Richard Edelman calls time out on Big Oil's climate change denial. Photo: Adweek.

Perhaps you heard the good news - the world's largest public relations firm, Edelman, just spun off an advertising subsidiary so that it could show a commitment to not aiding the denial of climate change science. The Guardian explains how API's contracts with Edelman were so massive--tens of millions of dollars--that it was up to 10% of the PR giant's income.

For years, Edelman has managed multi-million dollar contracts with the American Petroleum Institute (API), using its Blue Advertising subsidiary to help API run commercials selling fantasies to people: that oil and gas are our only viable, plentiful, "AMERICAN" sources of energy.

In the saga that led Edelman to dump the lobbyists at API, Greenpeace had a small role to play: we infiltrated a commercial shoot, run by Edelman's Blue advertising arm for API. The commercials were to be called "Vote 4 Energy," casting the illusion of mass popular demand for more oil and gas drilling (and more pollution, more climate change, and more government giveaways to prop it all up).
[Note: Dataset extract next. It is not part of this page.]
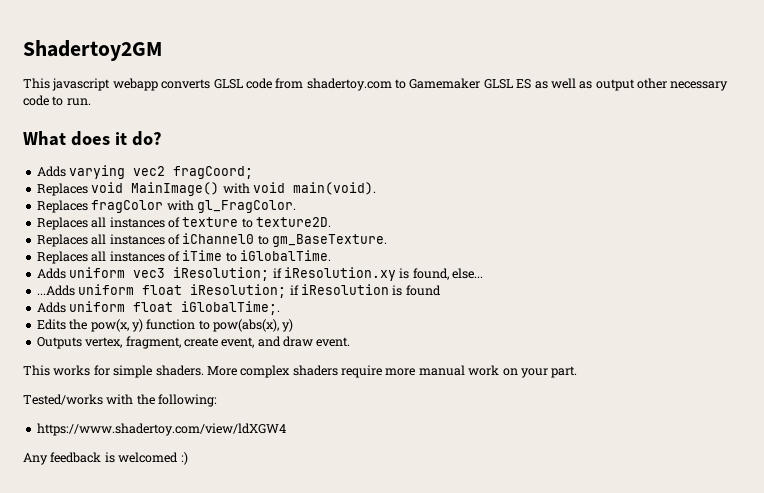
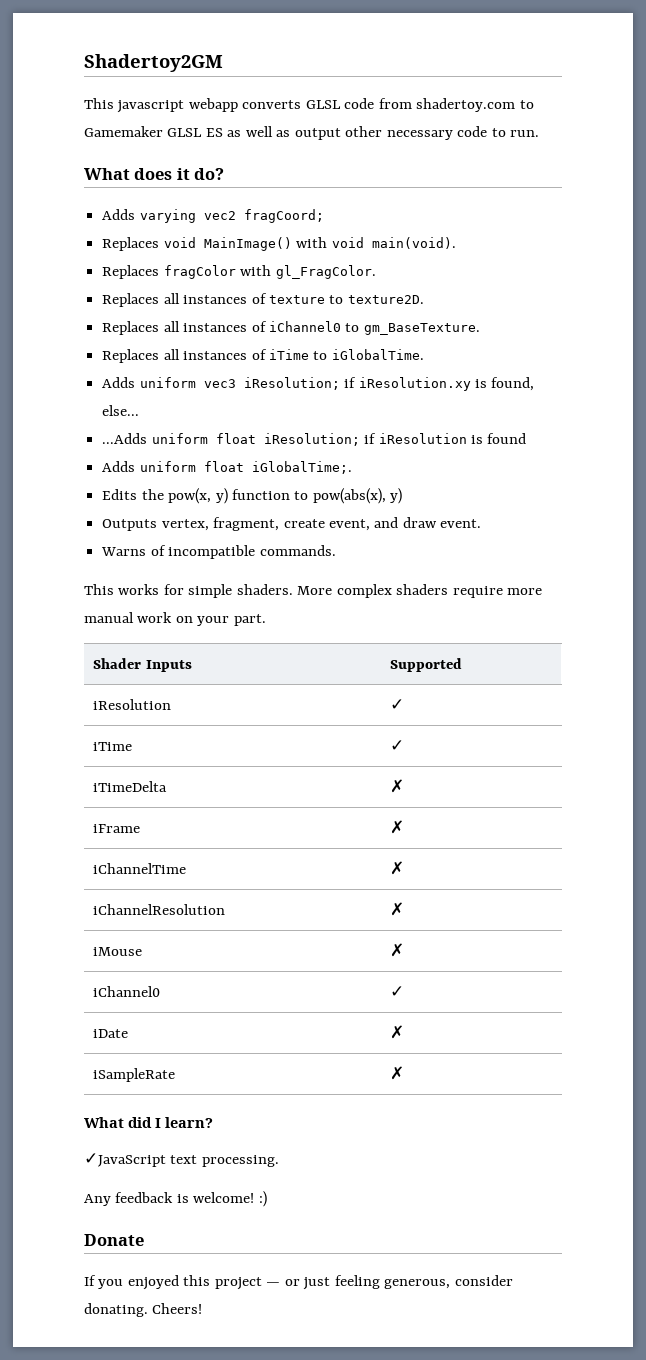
(351, 342) none -> [101,545,336,559] // Warns of incompatible commands.
[23,394,218,407] [36,423,286,436] // Tested/works with the following: // https://www.shadertoy.com/view/ldXGW4 -> [93,658,192,672] [390,658,463,672] [93,699,172,710] [390,699,405,710] [93,742,133,751] [390,740,405,751] [93,781,168,792] [390,779,405,793] [93,824,141,833] [390,820,405,834] [93,863,187,874] [390,861,405,875] [93,904,226,915] [390,902,405,916] [93,947,143,956] [390,943,405,957] [93,986,161,997] [390,986,405,997] [93,1029,129,1038] [390,1025,405,1039] [93,1068,176,1082] [390,1066,405,1080] [84,1117,213,1128] [84,1153,279,1167] // Shader Inputs | Supported // iResolution | ✓ // iTime | ✓ // iTimeDelta | ✗ // iFrame | ✗ // iChannelTime | ✗ // iChannelResolution | ✗ // iMouse | ✗ // iChannel0 | ✓ // iDate | ✗ // iSampleRate | ✗ // What did I learn? // ✓JavaScript text processing.
[118,452,179,463] welcomed -> [193,1192,255,1203] welcome!
(188, 458) none -> [84,1234,144,1246] [84,1275,513,1290] [84,1303,203,1317] // Donate // If you enjoyed this project — or just feeling generous, consider donating. Cheers!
After being dressed up in a button-down, plaid orange shirt--I'm not sure what look they had in mind for me--I was put in front of the camera and told to repeat lines back. This despite the casting call for "REAL PEOPLE not Actors!" Huh.
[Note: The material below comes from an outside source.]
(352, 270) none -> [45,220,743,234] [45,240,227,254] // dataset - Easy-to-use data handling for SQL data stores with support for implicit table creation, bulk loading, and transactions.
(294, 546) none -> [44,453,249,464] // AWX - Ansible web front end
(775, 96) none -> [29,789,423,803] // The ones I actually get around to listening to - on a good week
Instead of telling them "I Vote" for oil and gas, I ran off script and demanded a prioritization of clean energy, not continued pandering to oil lobbyists at API. As I was ushered off set, the person I appealed to for a clean energy future was Robert McKernan, president of Blue Advertising, the company that Edelman is ditching. He was the last person I saw before being booted out of the studio rooms, and as we locked eyes, I appealed directly to him: "we need clean sources of energy, like wind and solar." Here's a transcribed recording of that on-set disruption:

Shockingly, API and Edelman didn't stop the commercial shoot there and reinvent it into an appeal for clean energy (yes, that's sarcasm). And as Edelman and API moved forward with the commercial, Greenpeace got another idea.

On the day that API's commercials debuted, Greenpeace created and released a fake Vote4Energy commercial, mocking their bizarre message with parody oil executives dismissing clean energy and using empty patriotic jargon: "I vote for prosperous American liberty jobs for Freedom." 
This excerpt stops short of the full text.